Nitekim Fransa “terör rejimi” uygulamasını rehber edinen Kemalizm de, Türkiye’de İstiklal Mahkemelerinden DGM’lere kadar siyasi-ideolojik yargı kararlarıyla, darbeleriyle, derin ve görünen devletin despot uygulamaları, çeteleri ve bunların katliamları, provokasyonları, yargısız infazları ve faili meçhulleriyle, tam bir terör devleti örnekliği ortaya koymuş bulunmaktadır.

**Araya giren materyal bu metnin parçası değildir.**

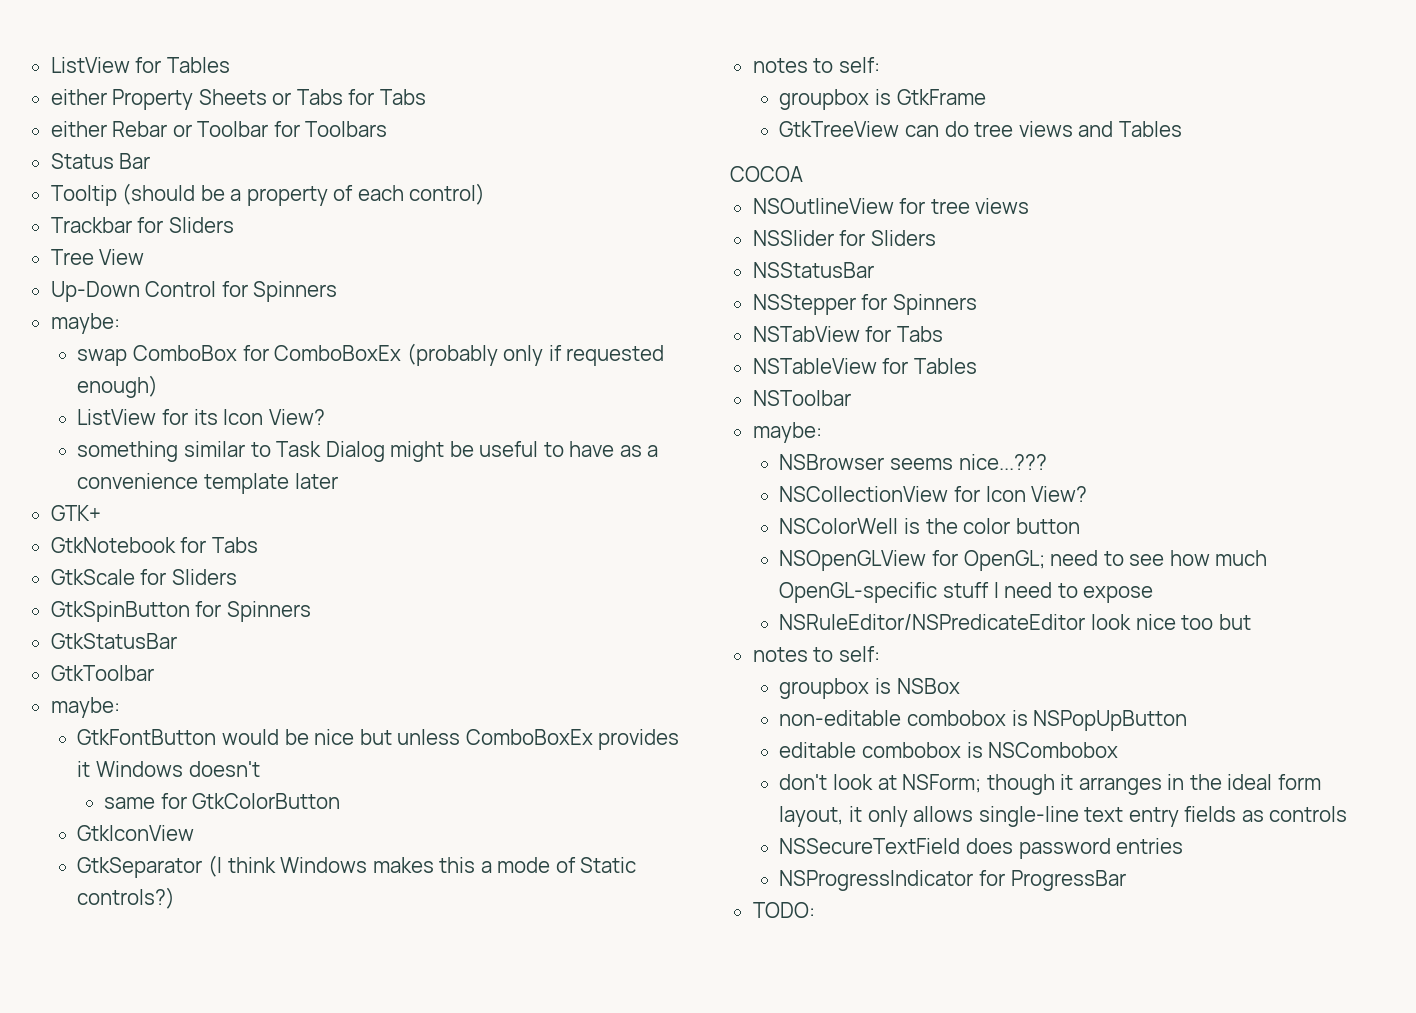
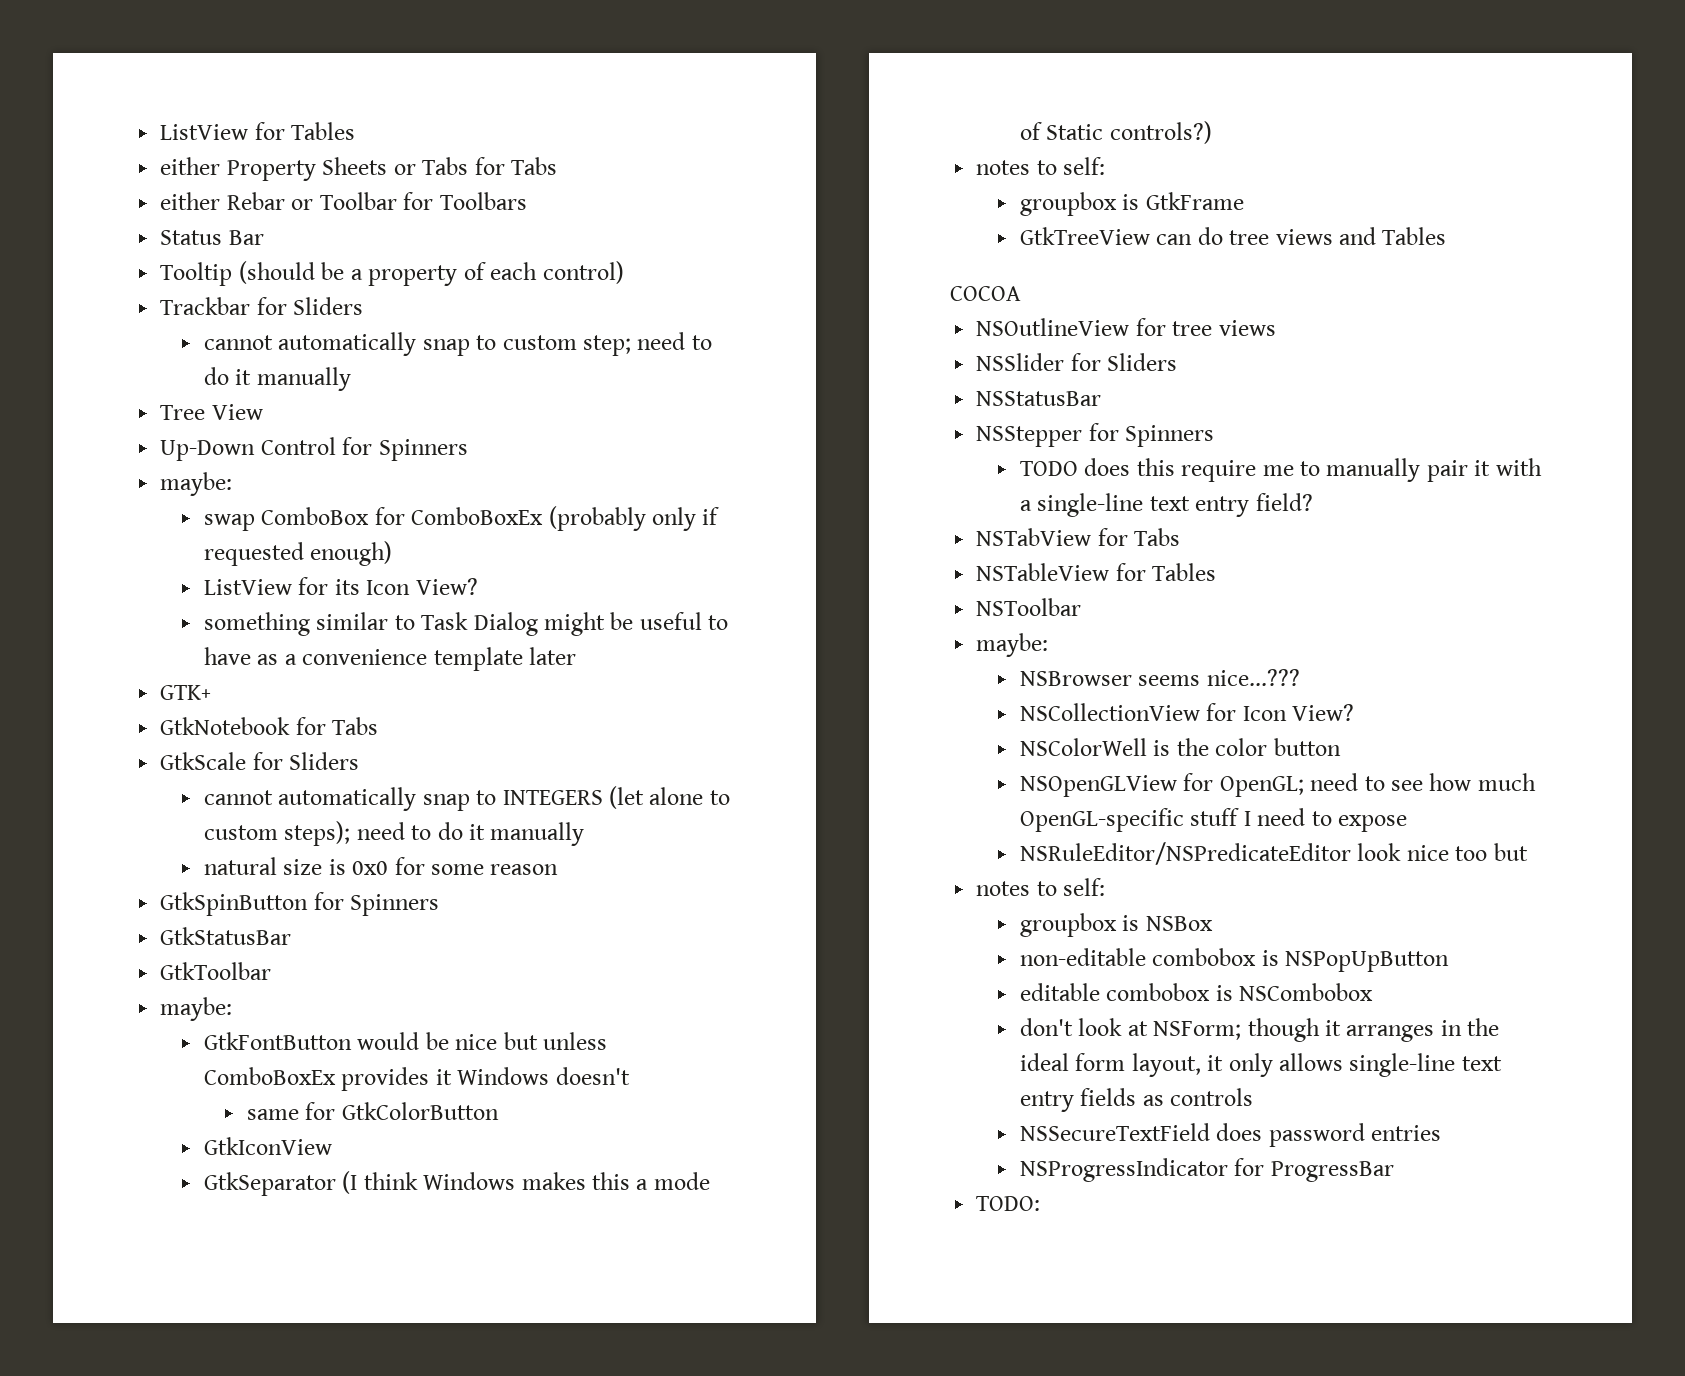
(234, 225) none -> [203,332,712,356] [203,367,351,391] // cannot automatically snap to custom step; need to do it manually
(237, 577) none -> [203,786,730,811] [203,821,585,846] [203,857,559,875] // cannot automatically snap to INTEGERS (let alone to custom steps); need to do it manually // natural size is 0x0 for some reason
(977, 304) none -> [1019,458,1542,482] [1019,493,1313,517] // TODO does this require me to manually pair it with a single-line text entry field?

Bunun için, kim olursa olsun, bazı muhalif insanların ya da kimi örgütlerin bu tür terör devletlerine karşı hak ve adalet arayışıyla ortaya çıkmaları sonucunda, zulmün, haksızlığın ve adaletsizliğin bunaltıcı etkisiyle, bazen ölçüsüz şiddete başvurmaları bile, meşru görülmese de “terör” olarak nitelenemez.
Bu yüzden, öncelikle egemen zalim devletler, despot yönetimler ve emperyalist silahlı güçler, işgal, istila, katliam, soygun, sömürü, işkence ve tecavüzleriyle, şiddetin en tesirli ve yaygın olanını kullanıp katliamlar yaparak kitleleri sindirme ve teslim almaya yönelik alçakça politikalarına, yani gerçek teröre son vermedikçe, oluşturdukları zulüm bataklıklarını kurutmadıkça, bu zulümlere karşı yükselecek haklı tepkileri ve tepki gösteren mazlumların çığlıklarını, üstelik ne yaparlarsa yapsınlar ve ne derecede şiddete başvururlarsa vursunlar “terörist” olarak nitelemek hakkına sahip olamazlar.
Soykırıma uğratılan Apaçi’lerin direniş simgesi olan Gerenimo ile katliam ve işgallere muhatap kılınan Müslüman halklarındireniş sembolü Usame mi teröristtirler, yoksa işgalci, soykırımcı katil ABD mi?
Uluslararası sularda sivil katliamı yapan İsrail mi, insansız uçaklarıyla Afganistan ve Pakistan’da sürekli sivil katliamı yapan, silahsız olan Usame’nin evine baskın yapıp yargısız infaz gerçekleştiren ABD mi, yoksa bu zulümlere direnenler mi “terörist”tir?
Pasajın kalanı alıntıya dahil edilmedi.